Ab heute startet der Vorverkauf des Google Pixel 6a in den Farben Sage, Chalk und Charcoal zum Preis von 459 Euro. Es zeichnet sich ein echter Verkaufsschlager ab, da es den identischen Prozessor des aktuellen Google-Flaggschiff gibt. Obendrein packt Mountain View den Vorbestellern noch ein Geschenk in Form der Google Pixel Buds A (99 Euro) In-Ear-Kopfhörer dazu. Wir vermuten einen schnellen Ausverkauf.
Endlich ist es soweit, Google hat damit begonnen das für seine Verhältnisse „preiswerte“ Google Pixel 6a in den Vorverkauf zu schicken.
Wir sind uns relativ sicher, dass dieses Smartphone noch schneller ausverkauft sein wird, als es bei dem Pixel 6 und 6 Pro der Fall war. Mit der Vorverkauf des Google Pixel 6a startet auch der Verkauf der neuen Google Pixel Buds Pro für 219 Euro. Hier gibt es jedoch nichts geschenkt. Hier ein schneller Überblick was ihr für die 459 Euro, beziehungsweise 360 Euro bekommt.
Das 152,2 x 71,8 x 8,7 Millimeter große „Einsteiger“-Pixel wird in den Farben Sage (Grün), Chalk (Weiß) und Charcoal (Schwarz) angeboten. Das 6,1 Zoll „kleine“ OLED-Display besitzt eine Auflösung von 2.400 x 1.080 Pixel bei 424 ppi. Leider nur standardisierte 60 Hertz in der maximalen Bildwiederholrate. Dafür unten ein Fingerabdrucksensor und mittig oben eine eine 8-Megapixel-Frontkamera im Punch-Hole-Design, hinter schützendem Corning Gorilla Glass 3.

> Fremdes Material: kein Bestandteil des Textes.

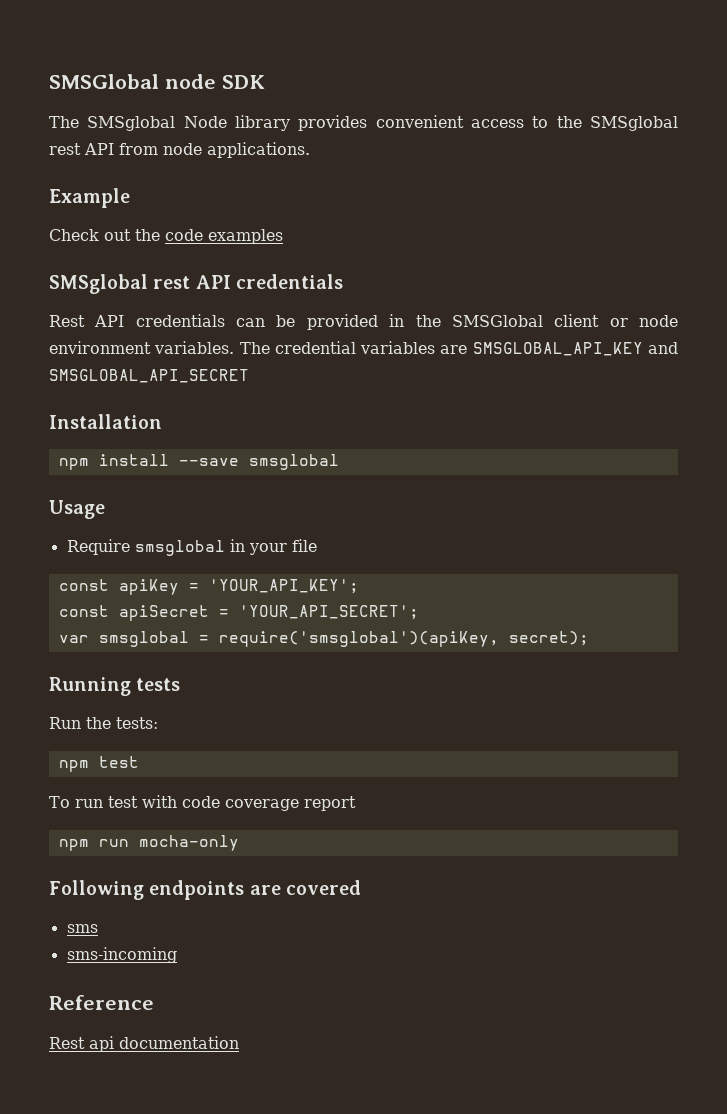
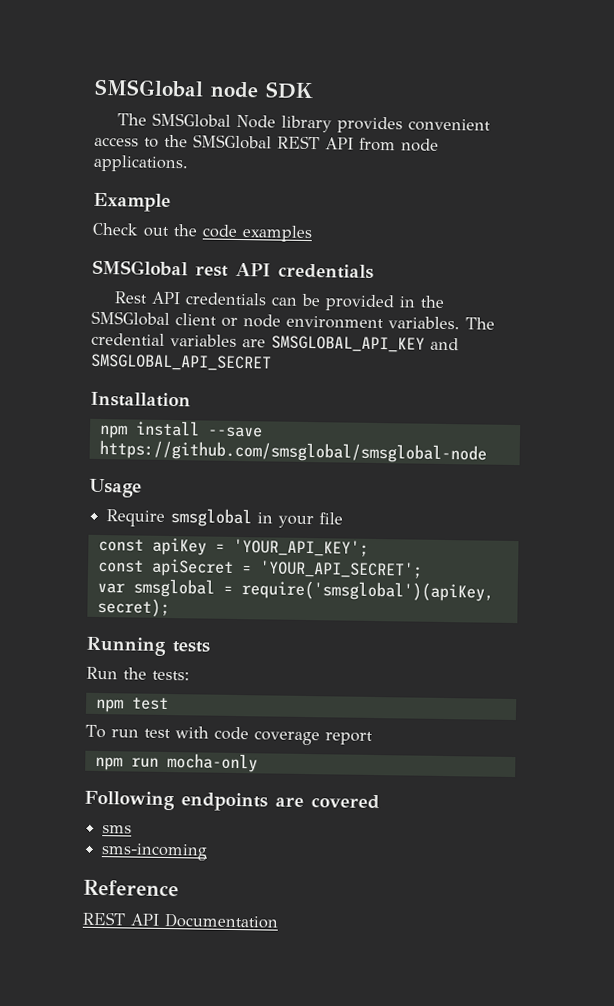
[87,116,176,131] SMSglobal -> [152,112,232,128] SMSGlobal
[590,116,678,131] [49,143,81,155] SMSglobal rest -> [193,134,320,150] SMSGlobal REST
[49,274,148,294] SMSglobal -> [92,259,188,277] SMSGlobal
[248,454,339,470] smsglobal -> [98,439,487,464] https://github.com/smsglobal/smsglobal-node
[49,1036,239,1052] Rest api documentation -> [82,911,279,929] REST API Documentation

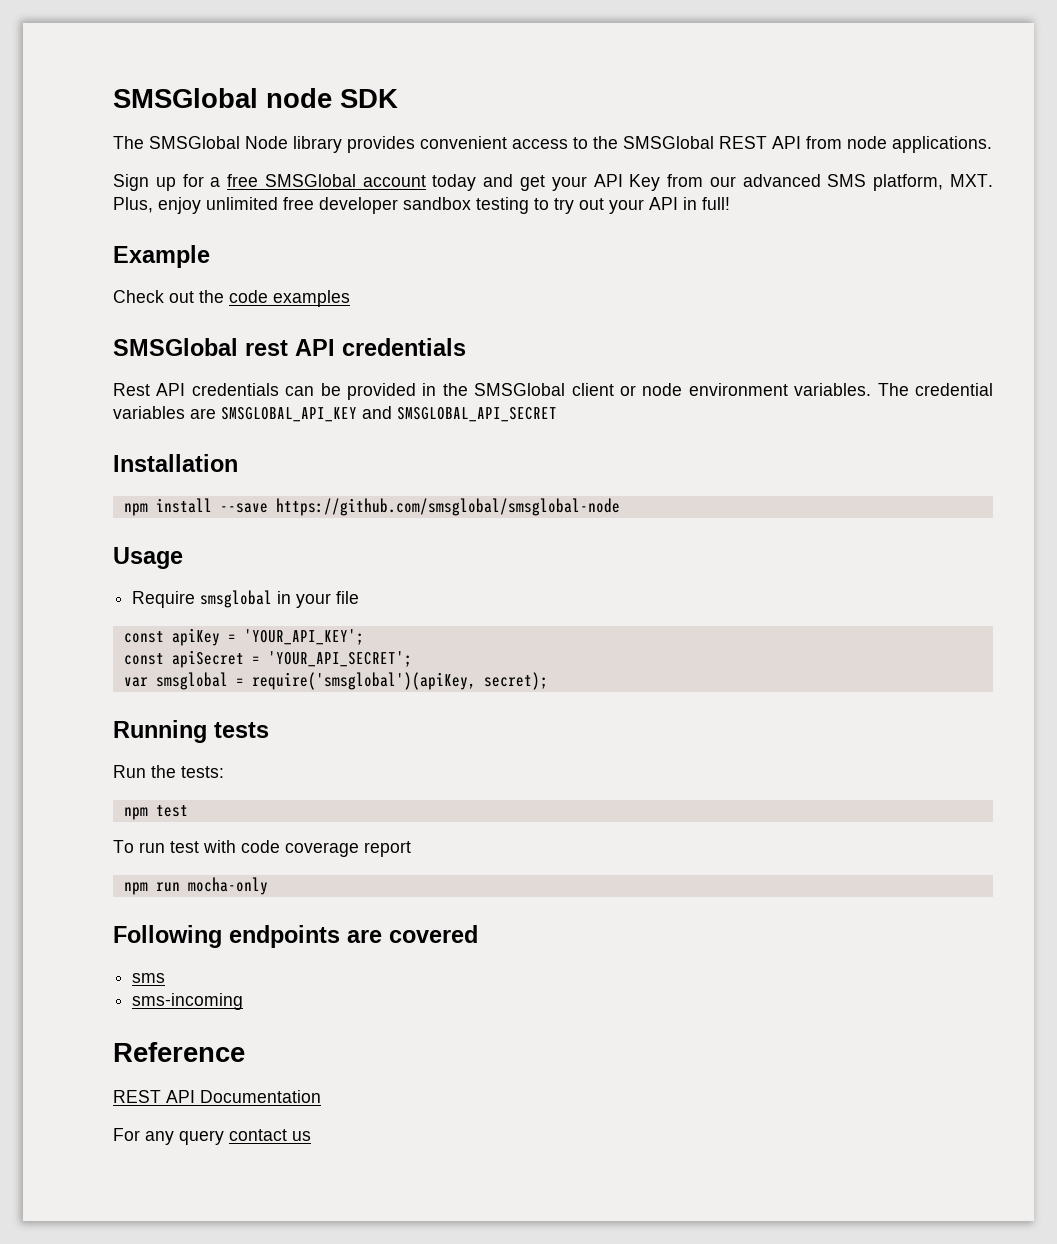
(189, 163) none -> [113,174,994,191] [113,197,730,214] // Sign up for a free SMSGlobal account today and get your API Key from our advanced SMS platform, MXT. Plus, enjoy unlimited free developer sandbox testing to try out your API in full!
(279, 920) none -> [113,1128,311,1145] // For any query contact us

Auf der Rückseite gibt es den Google spezifischen Kamerasteg der komplett von der rechten bis zur linken Seite geht. Links eine Dual-Kamera und rechts ein LED-Blitzlicht bündig verbaut. Dahinter verbergen sich ein 12,2-Megapixel- und ein 12-Megapixel-Ultra-Weitwinkel-Sensoren. Der erste mit 1,4 Mikrometer großen Pixeln und einer Blende von f/1.7 und der Zweite mit 1,25 Mikrometer großen Pixeln, sowie einem Sichtfeld von 114 Grad und einer Blende von f/2.2.
Highlight dürfte aber der bereits erwähnte Tensor GS101 Octa-Core-Prozessor (5nm) samt Titan M2TM-Sicherheitschip und ARM Mali-G78-GPU (Graphics Processing Unit) sein. Diesen Luxus kann sich Mountain View vermutlich nur erlauben, das für das Google Pixel 7 und 7 Pro – welche nach eigenen Aussagen auch noch dieses Jahr erscheinen sollen – bereits ein Tensor GS201 SoC (System on a Chip) stecken wird. Abgerundet wird das Paket mit 6 GB RAM, 128 GB internen Programmspeicher und einem 4.410 mAh starken Akku. Das 30-Watt-Netzteil muss jedoch separat geordert werden.
Weiterhin sind Stereo-Lautsprecher, WiFi 6 und 6E, NFC und Bluetooth 5.2 verbaut. Google als Vorbild bietet selbstredend 5 Jahre Sicherheitsupdates. Eine Anti-Phishing- und -Malware-Protection ist ebenfalls vorinstalliert. Wir sind bereits sehr gespannt, wie sich der „Zwerg“ mit Tensor-Power im Alltag so schlagen wird.